This article provides a detailed examination of the sociolegal distinctions between servitude and slavery, and argues that it is misleading, if not erroneous, to apply the term “slave” to Irish and other indentured servants in early Barbados. While not denying the hardships suffered by indentured servants, referring to white servants as slaves deflects the experiences of millions of persons of African birth or descent.
 
sociolegal distinctions between servitude and slavery, and argues that it is misleading, if not erroneous, to apply the term “slave” to
Just somebody's opinion after the fact; it doesn't change what actually happened.
 
He wasn't trying to minimise anything. He was comparing the outcomes of two systems of labour.

You have attacked his credibility because he has drawn attention to ideas or perspectives that you don't like. You haven't provided any argument of your own to explain why you think he is wrong, and you certainly haven't critiqued him. Nor have you provided a contrary perspective from what you consider to be a more valid, qualified / peer reviewed historian. You have merely attacked the man in a lazy attempt to dismiss what he was drawing attention to.

Your posts stink of woke, anti-white rhetoric and you come across as being a benefits claiming fantasist.

I have been doing a bit more research.

What I found most interesting is that only a relatively small number of slaves were sent to the USA. Conditions there weren't as harsh and the slave population became self sustaining.

By contrast, the conditions in the Caribbean were utterly brutal. One sixth of slaves died on the journey and another third died within the first three years. That is the reason that so many millions were needed. Out of 2.3 million slaves who were transported to the British West Indies, only 700,000 remained when slavery was banned. I believe your historian's claims that they were well looked after can be taken with a pinch of salt.
 
'The African Holocaust': a systemic trade in humanity that became big business. Should we apologise for this 19th century abuse of human rights? Yes - and no. The sins of our fathers do not become inherited.

By the mid-1670s, when Barbados had reached the zenith of its sugar-based prosperity, its enslaved population of African birth or descent was approximately 33,000, and with about 21,500 Whites, indentured and free...

Indentured: bound to the land by contract, little more than a medieval serf, with some rights but not much better off than a slave. To argue a white man was worse off than a African is rewritten history; something the apologists for their Nationalism are becoming good at. It is nothing more than subversive racism, disguised behind a national flag of their choice, a convenient cloak that only becomes transparent when facts are used to light up this perfidious practice.

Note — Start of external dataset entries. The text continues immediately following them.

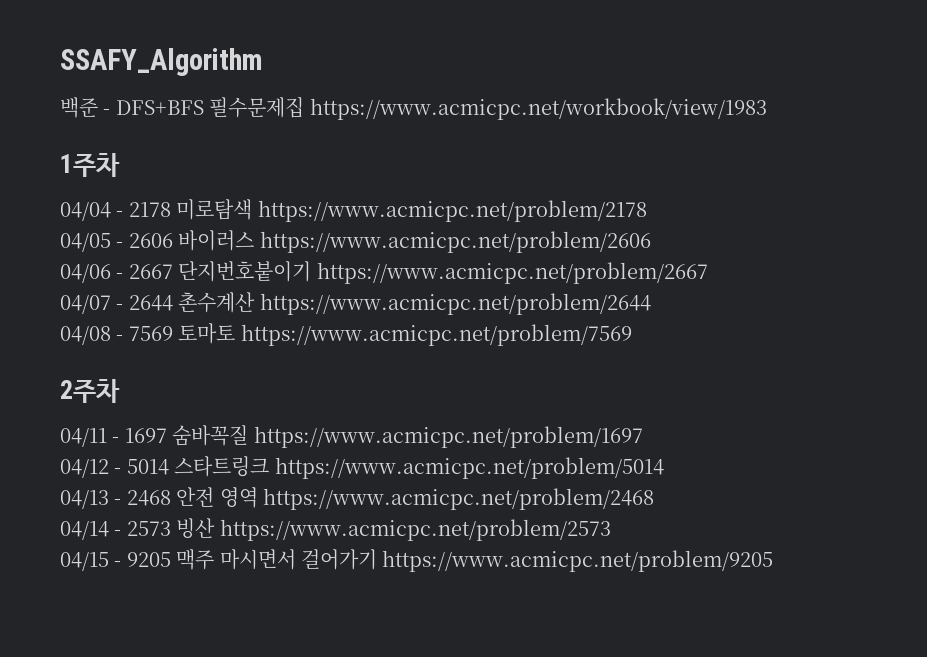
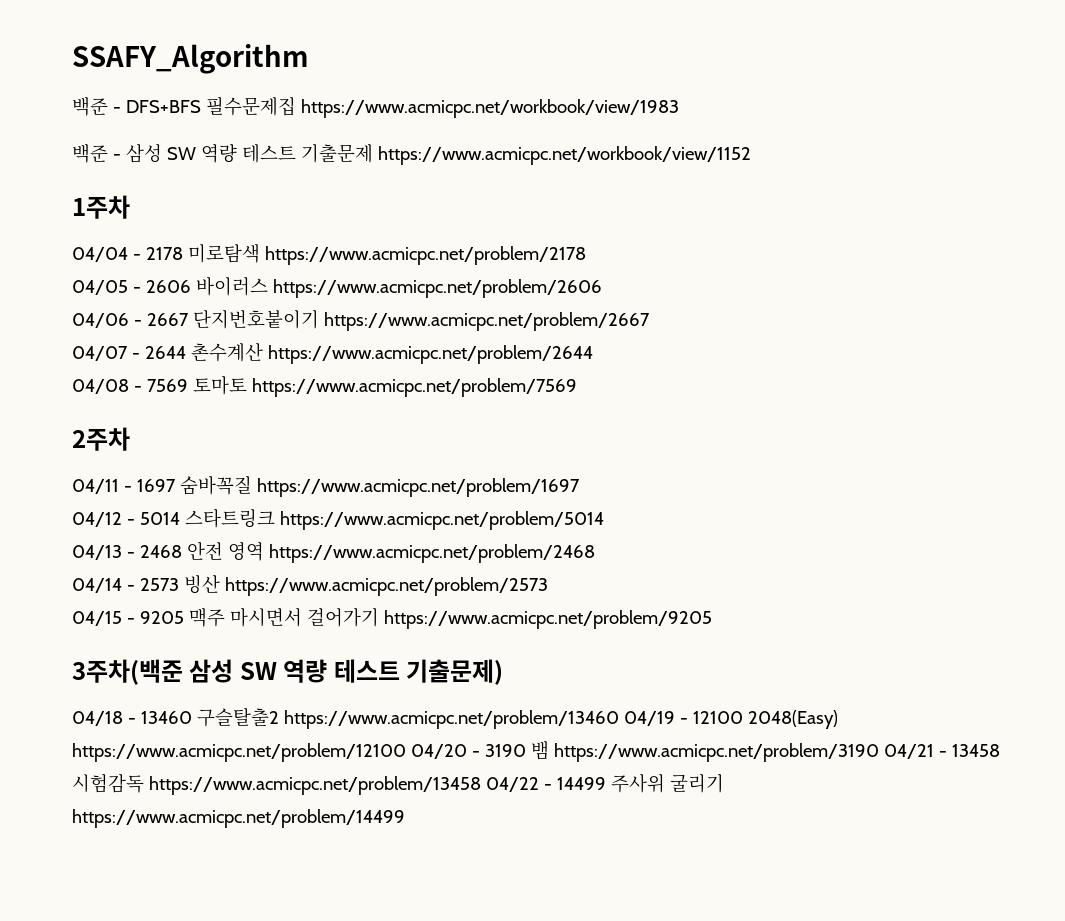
(767, 109) none -> [72,144,751,165] // 백준 - 삼성 SW 역량 테스트 기출문제 https://www.acmicpc.net/workbook/view/1152
(774, 561) none -> [72,659,504,685] [72,707,838,729] [72,741,1000,762] [72,774,724,795] [72,809,405,828] // 3주차(백준 삼성 SW 역량 테스트 기출문제) // 04/18 - 13460 구슬탈출2 https://www.acmicpc.net/problem/13460 04/19 - 12100 2048(Easy) https://www.acmicpc.net/problem/12100 04/20 - 3190 뱀 https://www.acmicpc.net/problem/3190 04/21 - 13458 시험감독 https://www.acmicpc.net/problem/13458 04/22 - 14499 주사위 굴리기 https://www.acmicpc.net/problem/14499

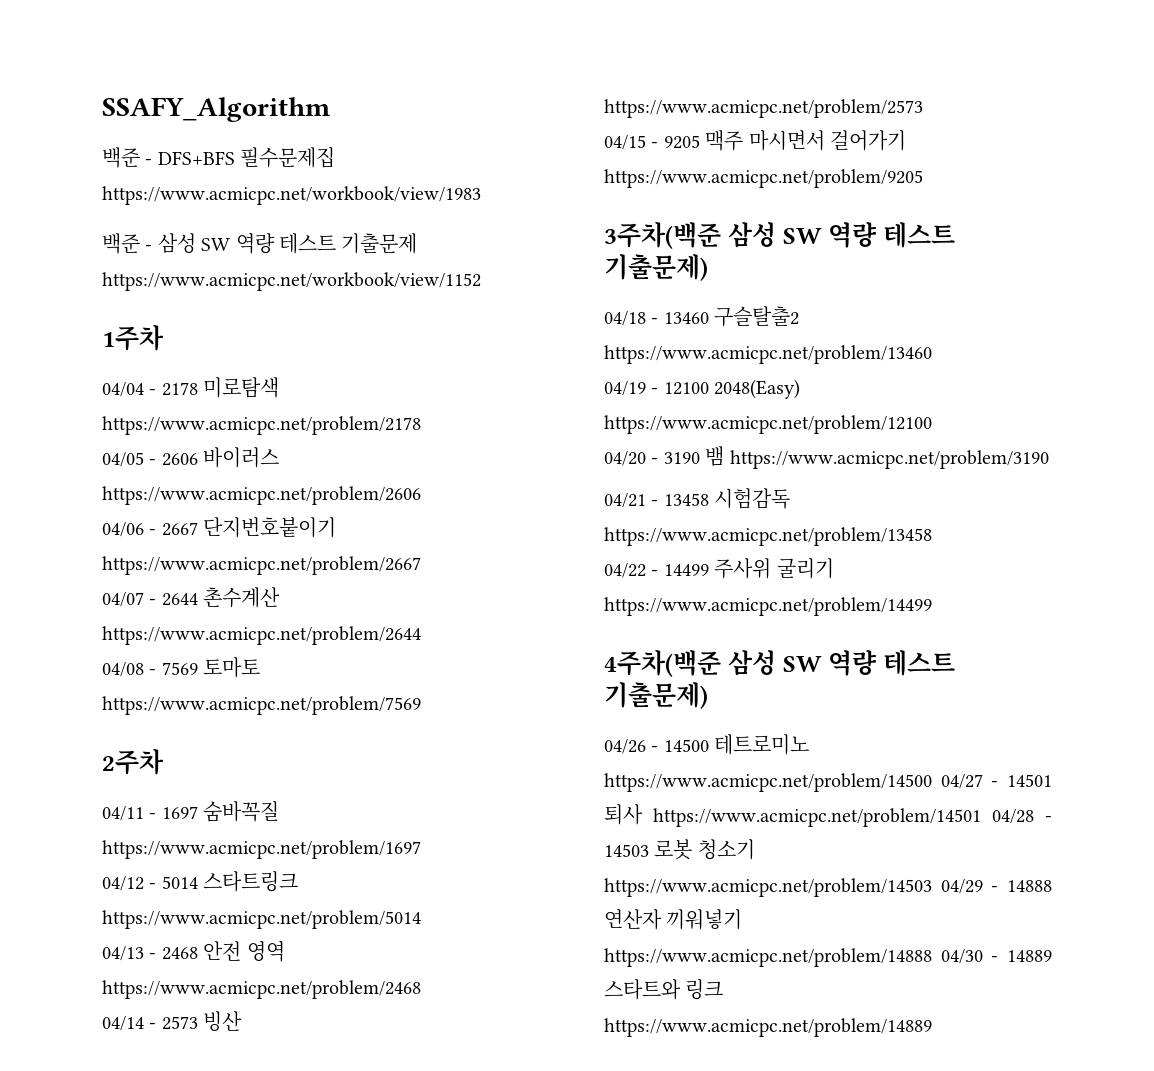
(619, 719) none -> (932, 354) //
(406, 752) none -> (932, 424) //
(879, 752) none -> (1049, 459) //
(481, 785) none -> (932, 536) //
(405, 818) none -> [604,650,955,677] [604,682,708,709] [604,734,810,755] [604,773,1052,792] [604,804,1052,827] [604,839,755,860] [604,878,1052,897] [604,909,743,930] [604,948,1052,967] [604,979,724,1000] [604,1018,932,1037] // 4주차(백준 삼성 SW 역량 테스트 기출문제) // 04/26 - 14500 테트로미노 https://www.acmicpc.net/problem/14500 04/27 - 14501 퇴사 https://www.acmicpc.net/problem/14501 04/28 - 14503 로봇 청소기 https://www.acmicpc.net/problem/14503 04/29 - 14888 연산자 끼워넣기 https://www.acmicpc.net/problem/14888 04/30 - 14889 스타트와 링크 https://www.acmicpc.net/problem/14889

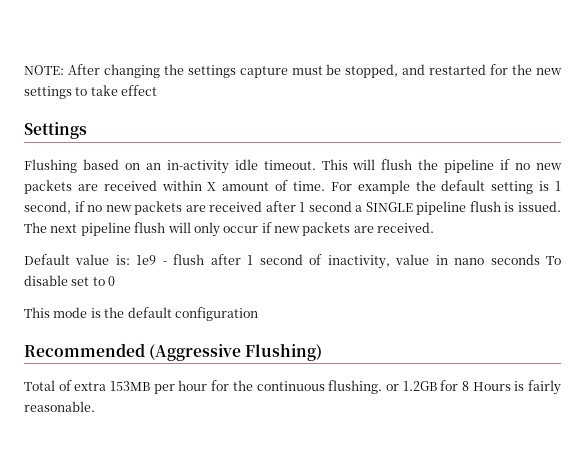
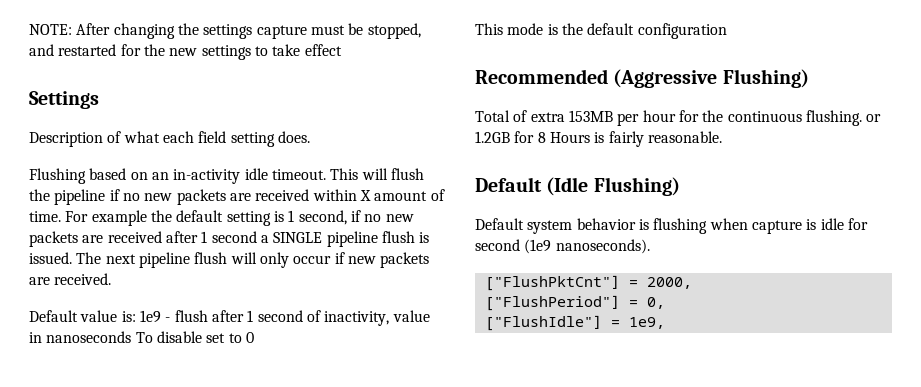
(87, 130) none -> [29,131,310,147] // Description of what each field setting does.
[454,254,540,265] nano seconds -> [46,331,132,343] nanoseconds
(95, 406) none -> [475,177,680,196] [475,218,868,234] [475,239,650,254] [484,275,692,291] [484,295,665,311] [484,315,665,331] // Default (Idle Flushing) // Default system behavior is flushing when capture is idle for second (1e9 nanoseconds). // ["FlushPktCnt"] = 2000, // ["FlushPeriod"] = 0, // ["FlushIdle"] = 1e9,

Usually they contracted their labor for five to seven years, sometimes less, sometimes more, in exchange for the Atlantic passage and food, clothing, and shelter during their indenture period...At the end of the period servants expected to receive a small piece of land, or a sum of money or, by the 1640s, its equivalent value in sugar provided, a contemporary observed, “if his master bee soe honest as to pay it.”

An African slave could not look forward to this small benefit, even if he survived the cruel conditions of labour on the plantation. Records from the time indicate that enslaved individuals had a life expectancy at birth of about 20–21 years; while in some cases, newly arrived enslaved people had a life expectancy of only 2–3 years. The average life expectancy of a slave on a Caribbean sugar plantation was less than seven years.

So the chances of an African slave in those conditions meant he had little chance to even make it through the seven years required for an indentured white man to receive his small piece of land. Usually, he only inherited a plot six feet deep.
 
I have been doing a bit more research.

What I found most interesting is that only a relatively small number of slaves were sent to the USA. Conditions there weren't as harsh and the slave population became self sustaining.

By contrast, the conditions in the Caribbean were utterly brutal. One sixth of slaves died on the journey and another third died within the first three years. That is the reason that so many millions were needed. Out of 2.3 million slaves who were transported to the British West Indies, only 700,000 remained when slavery was banned. I believe your historian's claims that they were well looked after can be taken with a pinch of salt.
No offence, but if it is acceptable for you to rubbish the work of a published historian because you don't like his opinions, why should anybody take what you have to say at face value, when you haven't even bothered to provide a source?

Some questions that spring immediately to mind:

How long would those slaves you mention have lived for as slaves under Arab or African ownership, as they had been prior to being sold by their owners in exchange for goods made by English child labourers?

How does the longevity of the slaves you mention compare to the worldwide population at that time? Even in rich countries, it was normal for a typical young person to die from what we now consider mild infections. British society was brutal at that time for the lower orders in particular. Disease, cold, hunger. How does it compare to sailors of that time, including those serving in the navy - their ife expectancies were shockingly poor compared to what we would expect today.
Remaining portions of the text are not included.